------ Supplied records ------

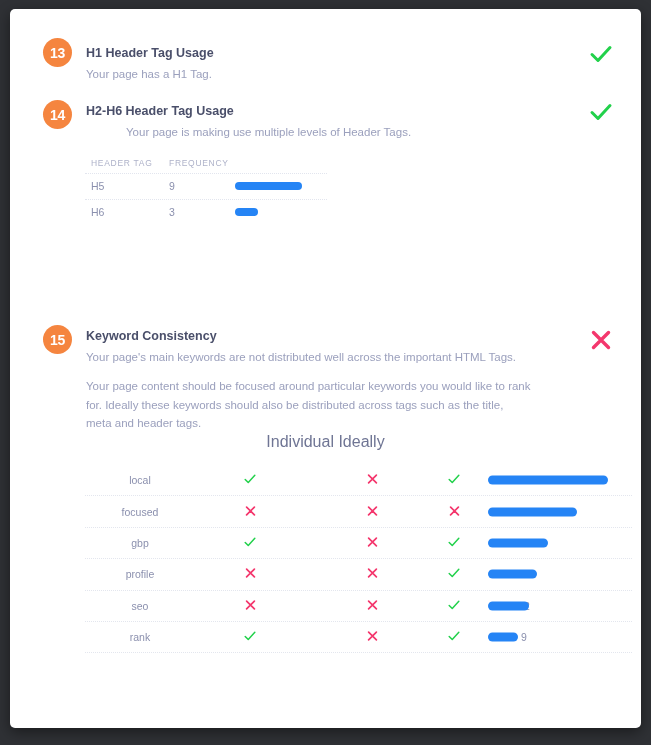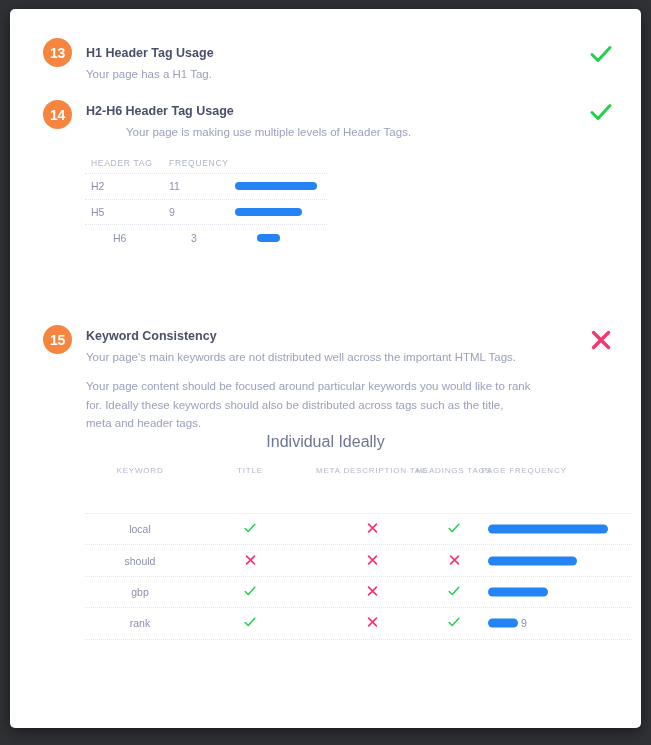--- a/index.html
+++ b/index.html
@@ -169,39 +169,32 @@
         </svg>
       </div>
     </div>
 
     <div class="htable">
       <div class="hrow head">
         <span class="hcol-tag">HEADER TAG</span>
         <span class="hcol-freq">FREQUENCY</span>
       </div>
 
-      <div class="hrow">
-        <span class="hcol-tag">H2</span>
-        <span class="hcol-freq">11</span>
-        <span class="hbar-wrap">
-          <span class="bar" style="display:block; width:82px;"></span>
-        </span>
-      </div>
 
 
 
       <div class="hrow">
         <span class="hcol-tag">H5</span>
         <span class="hcol-freq">9</span>
         <span class="hbar-wrap">
           <span class="bar" style="display:block; width:67px;"></span>
         </span>
       </div>
 
-      <div class="hrow" style="border-bottom:none;margin-left:22px;">
+      <div class="hrow" style="border-bottom:none;">
         <span class="hcol-tag">H6</span>
         <span class="hcol-freq">3</span>
         <span class="hbar-wrap">
           <span class="bar" style="display:block; width:23px;"></span>
         </span>
       </div>
     </div>
 
     <div class="check-item">
       <div class="badge" style="left:33px; top:316px;">15</div>
@@ -212,27 +205,20 @@
       <div class="status-icon" style="left:578px; top:318px;">
         <svg viewBox="0 0 26 26" width="26" height="26">
           <path d="M5.5 5.5 L20.5 20.5 M20.5 5.5 L5.5 20.5" fill="none" stroke="#f4376d" stroke-width="3.4" stroke-linecap="round"></path>
         </svg>
       </div>
     </div>
 
     <div class="kw-title">Individual Ideally</div>
 
     <div class="ktable">
-      <div class="khead">
-        <span style="left:0px; width:110px;">KEYWORD</span>
-        <span style="left:120px; width:90px;">TITLE</span>
-        <span style="left:172px; width:230px;">META DESCRIPTION TAG</span>
-        <span style="left:310px; width:118px;">HEADINGS TAGS</span>
-        <span style="left:380px; width:118px;">PAGE FREQUENCY</span>
-      </div>
 
       <div class="krow">
         <span class="kcell" style="left:0px; width:110px;">local</span>
         <span class="kcell" style="left:120px; width:90px;">
           <span class="mark"><svg viewBox="0 0 16 16" width="14" height="14">
                 <path d="M2.5 8.5 L6 12 L13.5 3.8" fill="none" stroke="#22d14b" stroke-width="1.7" stroke-linecap="round" stroke-linejoin="round"></path>
               </svg></span>
         </span>
         <span class="kcell" style="left:172px; width:230px;">
           <span class="mark"><svg viewBox="0 0 16 16" width="13" height="13">
@@ -244,21 +230,21 @@
                 <path d="M2.5 8.5 L6 12 L13.5 3.8" fill="none" stroke="#22d14b" stroke-width="1.7" stroke-linecap="round" stroke-linejoin="round"></path>
               </svg></span>
         </span>
         <span class="kcell" style="left:380px; width:118px;">34</span>
         <span class="kbar-wrap">
           <span class="kbar" style="display:block; width:120px;"></span>
         </span>
       </div>
 
       <div class="krow">
-        <span class="kcell" style="left:0px; width:110px;">should</span>
+        <span class="kcell" style="left:0px; width:110px;">focused</span>
         <span class="kcell" style="left:120px; width:90px;">
           <span class="mark"><svg viewBox="0 0 16 16" width="13" height="13">
                 <path d="M3.2 3.2 L12.8 12.8 M12.8 3.2 L3.2 12.8" fill="none" stroke="#f4376d" stroke-width="2.1" stroke-linecap="round"></path>
               </svg></span>
         </span>
         <span class="kcell" style="left:172px; width:230px;">
           <span class="mark"><svg viewBox="0 0 16 16" width="13" height="13">
                 <path d="M3.2 3.2 L12.8 12.8 M12.8 3.2 L3.2 12.8" fill="none" stroke="#f4376d" stroke-width="2.1" stroke-linecap="round"></path>
               </svg></span>
         </span>
@@ -290,21 +276,65 @@
           <span class="mark"><svg viewBox="0 0 16 16" width="14" height="14">
                 <path d="M2.5 8.5 L6 12 L13.5 3.8" fill="none" stroke="#22d14b" stroke-width="1.7" stroke-linecap="round" stroke-linejoin="round"></path>
               </svg></span>
         </span>
         <span class="kcell" style="left:380px; width:118px;">17</span>
         <span class="kbar-wrap">
           <span class="kbar" style="display:block; width:60px;"></span>
         </span>
       </div>
 
-
+      <div class="krow">
+        <span class="kcell" style="left:0px; width:110px;">profile</span>
+        <span class="kcell" style="left:120px; width:90px;">
+          <span class="mark"><svg viewBox="0 0 16 16" width="13" height="13">
+                <path d="M3.2 3.2 L12.8 12.8 M12.8 3.2 L3.2 12.8" fill="none" stroke="#f4376d" stroke-width="2.1" stroke-linecap="round"></path>
+              </svg></span>
+        </span>
+        <span class="kcell" style="left:172px; width:230px;">
+          <span class="mark"><svg viewBox="0 0 16 16" width="13" height="13">
+                <path d="M3.2 3.2 L12.8 12.8 M12.8 3.2 L3.2 12.8" fill="none" stroke="#f4376d" stroke-width="2.1" stroke-linecap="round"></path>
+              </svg></span>
+        </span>
+        <span class="kcell" style="left:310px; width:118px;">
+          <span class="mark"><svg viewBox="0 0 16 16" width="14" height="14">
+                <path d="M2.5 8.5 L6 12 L13.5 3.8" fill="none" stroke="#22d14b" stroke-width="1.7" stroke-linecap="round" stroke-linejoin="round"></path>
+              </svg></span>
+        </span>
+        <span class="kcell" style="left:380px; width:118px;">14</span>
+        <span class="kbar-wrap">
+          <span class="kbar" style="display:block; width:49px;"></span>
+        </span>
+      </div>
+
+      <div class="krow">
+        <span class="kcell" style="left:0px; width:110px;">seo</span>
+        <span class="kcell" style="left:120px; width:90px;">
+          <span class="mark"><svg viewBox="0 0 16 16" width="13" height="13">
+                <path d="M3.2 3.2 L12.8 12.8 M12.8 3.2 L3.2 12.8" fill="none" stroke="#f4376d" stroke-width="2.1" stroke-linecap="round"></path>
+              </svg></span>
+        </span>
+        <span class="kcell" style="left:172px; width:230px;">
+          <span class="mark"><svg viewBox="0 0 16 16" width="13" height="13">
+                <path d="M3.2 3.2 L12.8 12.8 M12.8 3.2 L3.2 12.8" fill="none" stroke="#f4376d" stroke-width="2.1" stroke-linecap="round"></path>
+              </svg></span>
+        </span>
+        <span class="kcell" style="left:310px; width:118px;">
+          <span class="mark"><svg viewBox="0 0 16 16" width="14" height="14">
+                <path d="M2.5 8.5 L6 12 L13.5 3.8" fill="none" stroke="#22d14b" stroke-width="1.7" stroke-linecap="round" stroke-linejoin="round"></path>
+              </svg></span>
+        </span>
+        <span class="kcell" style="left:380px; width:118px;">12</span>
+        <span class="kbar-wrap">
+          <span class="kbar" style="display:block; width:41px;"></span>
+        </span>
+      </div>
 
       <div class="krow">
         <span class="kcell" style="left:0px; width:110px;">rank</span>
         <span class="kcell" style="left:120px; width:90px;">
           <span class="mark"><svg viewBox="0 0 16 16" width="14" height="14">
                 <path d="M2.5 8.5 L6 12 L13.5 3.8" fill="none" stroke="#22d14b" stroke-width="1.7" stroke-linecap="round" stroke-linejoin="round"></path>
               </svg></span>
         </span>
         <span class="kcell" style="left:172px; width:230px;">
           <span class="mark"><svg viewBox="0 0 16 16" width="13" height="13">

------

Your objective: Wherever a line in the records contains the word "block", copy that line.

Result of this task:
-          <span class="bar" style="display:block; width:82px;"></span>
           <span class="bar" style="display:block; width:67px;"></span>
           <span class="bar" style="display:block; width:23px;"></span>
           <span class="kbar" style="display:block; width:120px;"></span>
           <span class="kbar" style="display:block; width:60px;"></span>
+          <span class="kbar" style="display:block; width:49px;"></span>
+          <span class="kbar" style="display:block; width:41px;"></span>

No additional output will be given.